The City of Sodom: greedy, idle, proud and stuffed

I was reading last week and came across a really interesting connection and since I love interesting connections, I wanted to work it out a bit here.

At the time I reading, I was also preaching Matthew 6:1-18 over three weeks where, in the sermon on the mount, Jesus gives three basic instructions for the personal practice of religious righteousness for his listeners. He tells them to give to the needy, to pray and to fast. They are to do these things for the doing of the things themselves and to be rewarded in their practice by God their Father, not by public recognition.

Now, in the story of the Old Testament we find the story of the destruction of the city of Sodom in Genesis 19. The city was swept away in punishment after a particularly disturbing series of events, which ended up with a blind gang of perverted men violently wearing themselves out trying to break into a house.  The aggressive nature of the corporate sin is shocking.
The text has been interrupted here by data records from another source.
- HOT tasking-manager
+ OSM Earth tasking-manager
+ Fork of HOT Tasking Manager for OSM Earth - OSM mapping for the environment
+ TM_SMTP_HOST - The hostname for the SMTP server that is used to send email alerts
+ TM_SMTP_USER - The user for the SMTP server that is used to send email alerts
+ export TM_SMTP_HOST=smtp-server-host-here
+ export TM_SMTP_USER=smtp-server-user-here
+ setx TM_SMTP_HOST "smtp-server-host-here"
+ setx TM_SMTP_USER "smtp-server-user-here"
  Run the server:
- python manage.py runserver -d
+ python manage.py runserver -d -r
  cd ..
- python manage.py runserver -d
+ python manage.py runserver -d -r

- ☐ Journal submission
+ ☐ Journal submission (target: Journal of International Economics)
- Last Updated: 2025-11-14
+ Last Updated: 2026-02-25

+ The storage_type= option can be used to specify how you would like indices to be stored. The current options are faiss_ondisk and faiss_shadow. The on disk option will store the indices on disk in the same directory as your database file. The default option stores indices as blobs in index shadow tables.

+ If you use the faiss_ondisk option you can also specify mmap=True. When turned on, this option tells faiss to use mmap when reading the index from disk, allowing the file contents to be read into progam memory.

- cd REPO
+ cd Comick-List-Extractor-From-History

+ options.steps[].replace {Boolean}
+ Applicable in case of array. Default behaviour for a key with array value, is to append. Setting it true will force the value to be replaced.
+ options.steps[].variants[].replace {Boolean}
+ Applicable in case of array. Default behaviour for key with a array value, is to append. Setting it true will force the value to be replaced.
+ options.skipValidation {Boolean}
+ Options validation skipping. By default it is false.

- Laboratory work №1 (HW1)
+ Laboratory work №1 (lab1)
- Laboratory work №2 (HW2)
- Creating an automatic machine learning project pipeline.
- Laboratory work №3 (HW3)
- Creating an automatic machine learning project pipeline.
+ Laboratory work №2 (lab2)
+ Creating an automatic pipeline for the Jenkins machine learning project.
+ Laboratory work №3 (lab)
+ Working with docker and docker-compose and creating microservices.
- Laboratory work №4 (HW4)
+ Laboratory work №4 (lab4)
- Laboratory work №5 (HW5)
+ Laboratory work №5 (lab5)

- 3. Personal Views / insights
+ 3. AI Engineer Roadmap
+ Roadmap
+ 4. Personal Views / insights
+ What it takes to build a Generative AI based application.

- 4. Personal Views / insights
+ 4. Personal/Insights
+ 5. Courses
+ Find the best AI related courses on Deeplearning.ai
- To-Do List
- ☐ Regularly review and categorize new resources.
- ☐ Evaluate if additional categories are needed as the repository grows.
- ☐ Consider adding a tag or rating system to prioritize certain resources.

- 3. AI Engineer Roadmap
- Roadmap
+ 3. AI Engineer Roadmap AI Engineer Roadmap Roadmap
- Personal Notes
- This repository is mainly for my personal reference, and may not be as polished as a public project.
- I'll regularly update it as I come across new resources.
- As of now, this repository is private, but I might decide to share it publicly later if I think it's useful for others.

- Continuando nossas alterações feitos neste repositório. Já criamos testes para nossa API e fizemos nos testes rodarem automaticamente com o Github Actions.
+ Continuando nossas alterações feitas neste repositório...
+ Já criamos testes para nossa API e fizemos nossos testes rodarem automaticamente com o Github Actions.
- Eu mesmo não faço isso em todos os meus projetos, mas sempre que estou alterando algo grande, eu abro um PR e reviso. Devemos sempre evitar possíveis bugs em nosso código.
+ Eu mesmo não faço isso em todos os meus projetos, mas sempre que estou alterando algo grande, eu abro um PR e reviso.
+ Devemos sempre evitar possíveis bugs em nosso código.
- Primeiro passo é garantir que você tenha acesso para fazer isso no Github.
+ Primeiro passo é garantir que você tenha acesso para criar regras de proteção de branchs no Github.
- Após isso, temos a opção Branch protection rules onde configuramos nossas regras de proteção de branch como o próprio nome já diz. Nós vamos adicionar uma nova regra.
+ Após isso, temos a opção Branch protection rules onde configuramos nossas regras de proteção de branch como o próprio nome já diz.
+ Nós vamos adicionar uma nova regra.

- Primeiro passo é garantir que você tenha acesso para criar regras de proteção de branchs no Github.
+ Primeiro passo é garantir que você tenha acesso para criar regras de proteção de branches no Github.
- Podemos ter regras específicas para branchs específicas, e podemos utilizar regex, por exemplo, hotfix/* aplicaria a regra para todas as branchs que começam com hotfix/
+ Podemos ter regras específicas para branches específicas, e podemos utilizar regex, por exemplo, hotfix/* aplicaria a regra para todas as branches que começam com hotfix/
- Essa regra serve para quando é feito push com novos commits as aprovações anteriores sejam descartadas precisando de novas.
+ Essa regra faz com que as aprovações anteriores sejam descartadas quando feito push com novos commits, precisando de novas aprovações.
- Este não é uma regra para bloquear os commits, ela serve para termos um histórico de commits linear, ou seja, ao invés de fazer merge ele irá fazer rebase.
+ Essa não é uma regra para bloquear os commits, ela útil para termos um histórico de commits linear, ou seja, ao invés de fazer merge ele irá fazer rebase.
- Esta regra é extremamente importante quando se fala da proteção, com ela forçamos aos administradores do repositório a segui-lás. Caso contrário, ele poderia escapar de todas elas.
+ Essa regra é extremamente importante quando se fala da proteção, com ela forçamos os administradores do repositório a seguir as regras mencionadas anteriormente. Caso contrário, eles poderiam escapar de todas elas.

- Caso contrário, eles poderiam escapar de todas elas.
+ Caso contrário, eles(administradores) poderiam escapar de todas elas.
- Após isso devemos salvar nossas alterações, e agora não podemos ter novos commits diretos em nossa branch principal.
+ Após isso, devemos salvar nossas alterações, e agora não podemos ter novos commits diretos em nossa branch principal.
Then, years and years later, the prophet Ezekiel lays down this charge, “As I live, declares the Lord God, your sister Sodom and her daughters have not done as you and your daughters have done. Behold, this was the guilt of your sister Sodom: she and her daughters had pride, excess of food, and prosperous ease, but did not aid the poor and needy. They were haughty and did an abomination before me. So I removed them, when I saw it.”

Ezekiel points out the characteristic sinful nature of Sodom which led to their doing of “an abomination”: pride, excess of food, prosperous ease, not aiding the poor and needy and being haughty. So the city of Sodom did not give to to the needy (even though they had excess), did not seem to express a dependence on God, which is prayer, and were gluttonous with their food.

So, these connections seem to be asking a lot of questions of us. At the very least, I believe, these Scriptures put together point to the character shaping value of giving, prayer and fasting in the life of people. These don’t seem to be sacrifices we make to impress God, but practices which impress on us what it is to live with God – and how God sanctifies us, or saves us from ourselves.

Then, I think it speaks to the “culture wars” we observe in the western world. Could a Christians shape culture better through giving, praying and fasting than through political actions – or even better – could giving, praying and fasting be political actions expressed as spiritual dynamics!

As you can see, this connection is interesting to me, and I hope God continues to shape my thinking in this area!